EXERCISE:
A verbatim reproduction of the lines below, from the line containing "凌曦子 | 班级: 2,415 -> 2,413" through the line containing "IEPS GASOLINAS | DESTINO", both ends included, is the whole required output.

PROVIDED ENTRIES:
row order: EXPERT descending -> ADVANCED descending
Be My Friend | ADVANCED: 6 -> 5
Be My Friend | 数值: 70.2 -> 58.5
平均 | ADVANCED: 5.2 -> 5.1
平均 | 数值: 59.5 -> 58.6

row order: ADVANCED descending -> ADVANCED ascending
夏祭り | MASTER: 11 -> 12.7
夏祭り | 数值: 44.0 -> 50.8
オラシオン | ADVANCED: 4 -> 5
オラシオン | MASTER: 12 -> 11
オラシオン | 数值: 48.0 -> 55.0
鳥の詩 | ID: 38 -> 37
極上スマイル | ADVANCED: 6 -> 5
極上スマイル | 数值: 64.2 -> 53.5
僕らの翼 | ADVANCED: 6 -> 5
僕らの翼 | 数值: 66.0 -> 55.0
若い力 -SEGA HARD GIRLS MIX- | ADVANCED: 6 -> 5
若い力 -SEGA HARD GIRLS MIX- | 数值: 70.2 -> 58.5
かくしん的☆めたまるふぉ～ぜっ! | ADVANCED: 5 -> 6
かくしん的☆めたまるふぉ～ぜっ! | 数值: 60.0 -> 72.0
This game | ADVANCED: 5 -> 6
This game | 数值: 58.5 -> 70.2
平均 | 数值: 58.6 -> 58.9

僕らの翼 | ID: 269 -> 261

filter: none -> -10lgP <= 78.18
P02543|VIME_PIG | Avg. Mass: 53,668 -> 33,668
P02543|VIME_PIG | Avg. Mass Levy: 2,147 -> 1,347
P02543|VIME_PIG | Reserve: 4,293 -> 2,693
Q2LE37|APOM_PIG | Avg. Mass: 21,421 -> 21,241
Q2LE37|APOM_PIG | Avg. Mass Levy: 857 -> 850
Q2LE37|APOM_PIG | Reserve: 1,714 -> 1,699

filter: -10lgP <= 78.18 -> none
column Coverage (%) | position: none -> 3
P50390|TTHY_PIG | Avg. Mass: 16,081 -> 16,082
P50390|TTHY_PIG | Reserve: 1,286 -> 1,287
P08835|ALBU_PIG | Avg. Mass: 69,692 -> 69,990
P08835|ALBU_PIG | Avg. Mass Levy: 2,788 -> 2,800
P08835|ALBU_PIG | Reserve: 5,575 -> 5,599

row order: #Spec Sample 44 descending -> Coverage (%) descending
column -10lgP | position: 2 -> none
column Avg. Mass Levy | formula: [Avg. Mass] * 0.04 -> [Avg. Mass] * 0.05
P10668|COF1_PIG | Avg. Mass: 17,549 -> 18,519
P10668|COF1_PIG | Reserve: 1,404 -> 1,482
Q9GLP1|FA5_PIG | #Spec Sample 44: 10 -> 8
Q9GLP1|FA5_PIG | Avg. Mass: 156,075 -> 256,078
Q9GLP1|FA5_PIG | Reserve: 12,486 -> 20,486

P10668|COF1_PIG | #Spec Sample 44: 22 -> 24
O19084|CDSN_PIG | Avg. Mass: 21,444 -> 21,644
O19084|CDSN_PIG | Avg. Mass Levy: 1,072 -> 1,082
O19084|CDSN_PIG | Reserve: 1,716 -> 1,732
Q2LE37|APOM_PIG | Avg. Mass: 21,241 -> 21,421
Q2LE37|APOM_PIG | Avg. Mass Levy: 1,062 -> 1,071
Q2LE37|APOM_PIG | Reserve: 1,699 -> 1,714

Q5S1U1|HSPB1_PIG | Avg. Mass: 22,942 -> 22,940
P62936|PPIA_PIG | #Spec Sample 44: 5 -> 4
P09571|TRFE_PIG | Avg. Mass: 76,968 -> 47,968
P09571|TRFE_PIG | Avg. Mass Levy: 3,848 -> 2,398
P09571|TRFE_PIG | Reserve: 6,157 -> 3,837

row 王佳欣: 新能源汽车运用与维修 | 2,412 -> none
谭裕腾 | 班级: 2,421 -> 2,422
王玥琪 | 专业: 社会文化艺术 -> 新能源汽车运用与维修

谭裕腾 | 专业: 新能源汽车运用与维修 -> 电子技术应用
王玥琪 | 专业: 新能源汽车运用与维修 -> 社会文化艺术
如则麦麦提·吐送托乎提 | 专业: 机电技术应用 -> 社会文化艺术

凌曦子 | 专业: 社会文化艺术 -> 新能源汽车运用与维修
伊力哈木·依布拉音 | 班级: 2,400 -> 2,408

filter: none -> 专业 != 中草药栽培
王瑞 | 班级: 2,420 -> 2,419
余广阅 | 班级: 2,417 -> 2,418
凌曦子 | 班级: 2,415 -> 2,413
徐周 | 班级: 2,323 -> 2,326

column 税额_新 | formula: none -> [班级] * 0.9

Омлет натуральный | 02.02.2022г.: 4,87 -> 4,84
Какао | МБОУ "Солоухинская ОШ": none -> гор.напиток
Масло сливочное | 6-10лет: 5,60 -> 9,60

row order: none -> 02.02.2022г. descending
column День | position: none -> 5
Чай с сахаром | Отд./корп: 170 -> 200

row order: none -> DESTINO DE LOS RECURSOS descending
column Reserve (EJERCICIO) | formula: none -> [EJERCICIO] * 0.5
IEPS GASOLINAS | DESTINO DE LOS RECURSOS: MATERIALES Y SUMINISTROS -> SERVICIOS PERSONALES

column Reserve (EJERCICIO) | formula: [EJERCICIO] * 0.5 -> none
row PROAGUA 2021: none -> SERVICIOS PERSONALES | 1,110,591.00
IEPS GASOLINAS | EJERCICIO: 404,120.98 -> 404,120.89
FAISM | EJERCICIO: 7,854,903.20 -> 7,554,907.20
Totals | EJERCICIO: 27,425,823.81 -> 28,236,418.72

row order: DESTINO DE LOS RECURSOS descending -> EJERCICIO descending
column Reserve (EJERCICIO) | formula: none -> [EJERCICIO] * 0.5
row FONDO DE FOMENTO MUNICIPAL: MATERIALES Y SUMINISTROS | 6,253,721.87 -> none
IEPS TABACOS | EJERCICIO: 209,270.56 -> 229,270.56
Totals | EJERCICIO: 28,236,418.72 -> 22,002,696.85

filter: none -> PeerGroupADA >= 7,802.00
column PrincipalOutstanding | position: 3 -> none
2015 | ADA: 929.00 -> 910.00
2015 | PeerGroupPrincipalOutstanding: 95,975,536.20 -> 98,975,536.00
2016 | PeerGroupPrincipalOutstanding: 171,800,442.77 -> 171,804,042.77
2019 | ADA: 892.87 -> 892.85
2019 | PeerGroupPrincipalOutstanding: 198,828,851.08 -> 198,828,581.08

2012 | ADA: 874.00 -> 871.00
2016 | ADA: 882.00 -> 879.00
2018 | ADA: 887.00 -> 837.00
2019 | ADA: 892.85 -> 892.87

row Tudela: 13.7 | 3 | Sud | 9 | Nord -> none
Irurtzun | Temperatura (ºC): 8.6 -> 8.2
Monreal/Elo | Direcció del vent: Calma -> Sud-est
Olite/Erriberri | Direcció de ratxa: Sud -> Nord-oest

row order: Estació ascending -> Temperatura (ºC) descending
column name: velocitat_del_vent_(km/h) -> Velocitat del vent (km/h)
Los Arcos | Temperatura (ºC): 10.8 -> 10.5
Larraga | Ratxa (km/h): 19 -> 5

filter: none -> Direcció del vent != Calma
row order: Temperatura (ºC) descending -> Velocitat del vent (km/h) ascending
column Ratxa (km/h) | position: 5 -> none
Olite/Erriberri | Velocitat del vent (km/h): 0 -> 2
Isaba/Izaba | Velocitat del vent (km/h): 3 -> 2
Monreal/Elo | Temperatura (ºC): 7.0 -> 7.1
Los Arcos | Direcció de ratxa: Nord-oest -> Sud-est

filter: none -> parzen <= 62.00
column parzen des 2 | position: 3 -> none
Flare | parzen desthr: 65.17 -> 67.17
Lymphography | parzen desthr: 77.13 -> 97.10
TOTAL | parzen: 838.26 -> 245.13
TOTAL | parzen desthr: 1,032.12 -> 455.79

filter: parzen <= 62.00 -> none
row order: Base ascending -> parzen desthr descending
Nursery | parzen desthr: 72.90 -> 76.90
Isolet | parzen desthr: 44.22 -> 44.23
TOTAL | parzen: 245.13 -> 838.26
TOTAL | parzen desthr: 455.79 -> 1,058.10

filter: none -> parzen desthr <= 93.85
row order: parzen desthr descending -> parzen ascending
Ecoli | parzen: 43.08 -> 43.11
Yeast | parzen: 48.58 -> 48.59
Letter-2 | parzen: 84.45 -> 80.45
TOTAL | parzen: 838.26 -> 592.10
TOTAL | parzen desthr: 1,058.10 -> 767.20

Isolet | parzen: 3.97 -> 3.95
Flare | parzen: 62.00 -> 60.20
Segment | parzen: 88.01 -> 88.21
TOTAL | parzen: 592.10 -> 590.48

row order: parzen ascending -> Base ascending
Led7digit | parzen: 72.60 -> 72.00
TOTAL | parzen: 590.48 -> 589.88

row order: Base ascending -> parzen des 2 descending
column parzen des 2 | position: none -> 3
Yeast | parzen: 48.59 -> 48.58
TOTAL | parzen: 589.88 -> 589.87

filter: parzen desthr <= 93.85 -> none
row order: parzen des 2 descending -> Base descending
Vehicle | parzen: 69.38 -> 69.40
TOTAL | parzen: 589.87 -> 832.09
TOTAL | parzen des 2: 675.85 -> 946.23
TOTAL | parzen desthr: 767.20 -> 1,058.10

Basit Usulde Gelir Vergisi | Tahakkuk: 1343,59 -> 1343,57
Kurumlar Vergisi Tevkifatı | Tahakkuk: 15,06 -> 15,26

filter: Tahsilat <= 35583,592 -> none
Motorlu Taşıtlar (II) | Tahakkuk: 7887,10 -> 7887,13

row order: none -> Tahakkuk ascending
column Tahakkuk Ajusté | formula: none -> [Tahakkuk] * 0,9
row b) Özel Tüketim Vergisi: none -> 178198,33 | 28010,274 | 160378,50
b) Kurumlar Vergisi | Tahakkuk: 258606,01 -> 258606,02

RESULT OF THIS EXERCISE:
凌曦子 | 班级: 2,415 -> 2,413
徐周 | 班级: 2,323 -> 2,326

column 税额_新 | formula: none -> [班级] * 0.9

Омлет натуральный | 02.02.2022г.: 4,87 -> 4,84
Какао | МБОУ "Солоухинская ОШ": none -> гор.напиток
Масло сливочное | 6-10лет: 5,60 -> 9,60

row order: none -> 02.02.2022г. descending
column День | position: none -> 5
Чай с сахаром | Отд./корп: 170 -> 200

row order: none -> DESTINO DE LOS RECURSOS descending
column Reserve (EJERCICIO) | formula: none -> [EJERCICIO] * 0.5
IEPS GASOLINAS | DESTINO DE LOS RECURSOS: MATERIALES Y SUMINISTROS -> SERVICIOS PERSONALES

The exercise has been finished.